#### [Itemized modification records]
※
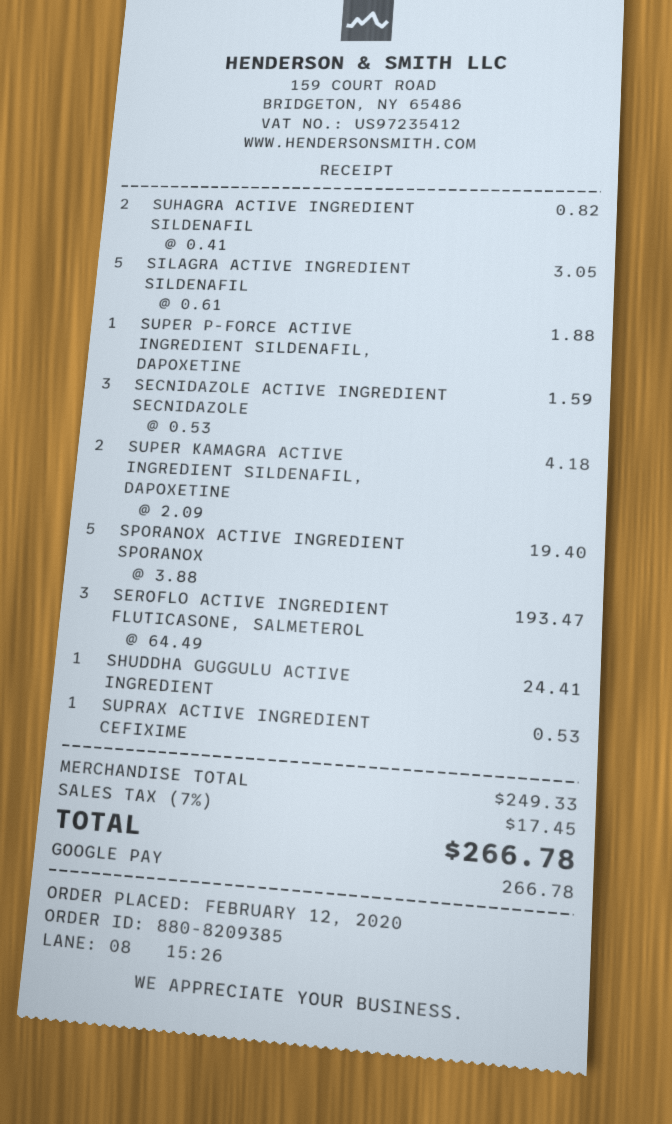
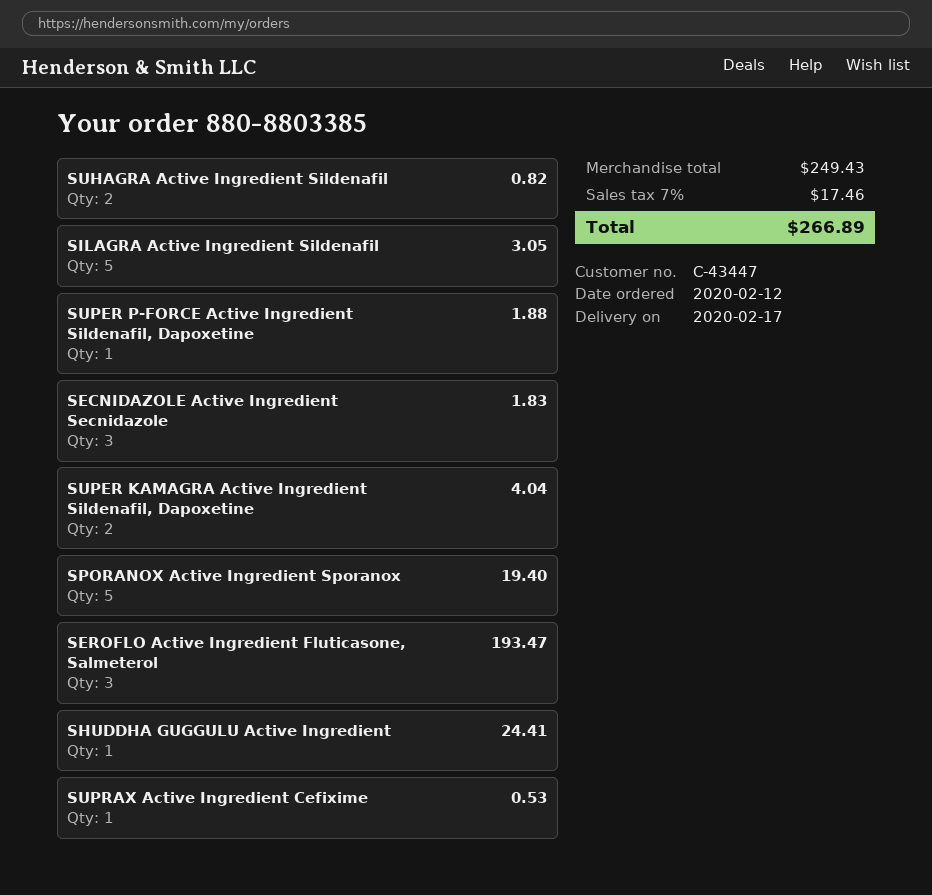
order number: 880-8209385 -> 880-8803385
SECNIDAZOLE ACTIVE INGREDIENT SECNIDAZOLE: 3 for 1.59 -> 3 for 1.83
SUPER KAMAGRA ACTIVE INGREDIENT SILDENAFIL, DAPOXETINE: 2 for 4.18 -> 2 for 4.04
subtotal: 249.33 -> 249.43
tax: 7% = 17.45 -> 7% = 17.46
total: 266.78 -> 266.89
※
#### [Problem statement]
Give the entries above again exactly, minus their pictures.

#### [Result for this task]
order number: 880-8209385 -> 880-8803385
SECNIDAZOLE ACTIVE INGREDIENT SECNIDAZOLE: 3 for 1.59 -> 3 for 1.83
SUPER KAMAGRA ACTIVE INGREDIENT SILDENAFIL, DAPOXETINE: 2 for 4.18 -> 2 for 4.04
subtotal: 249.33 -> 249.43
tax: 7% = 17.45 -> 7% = 17.46
total: 266.78 -> 266.89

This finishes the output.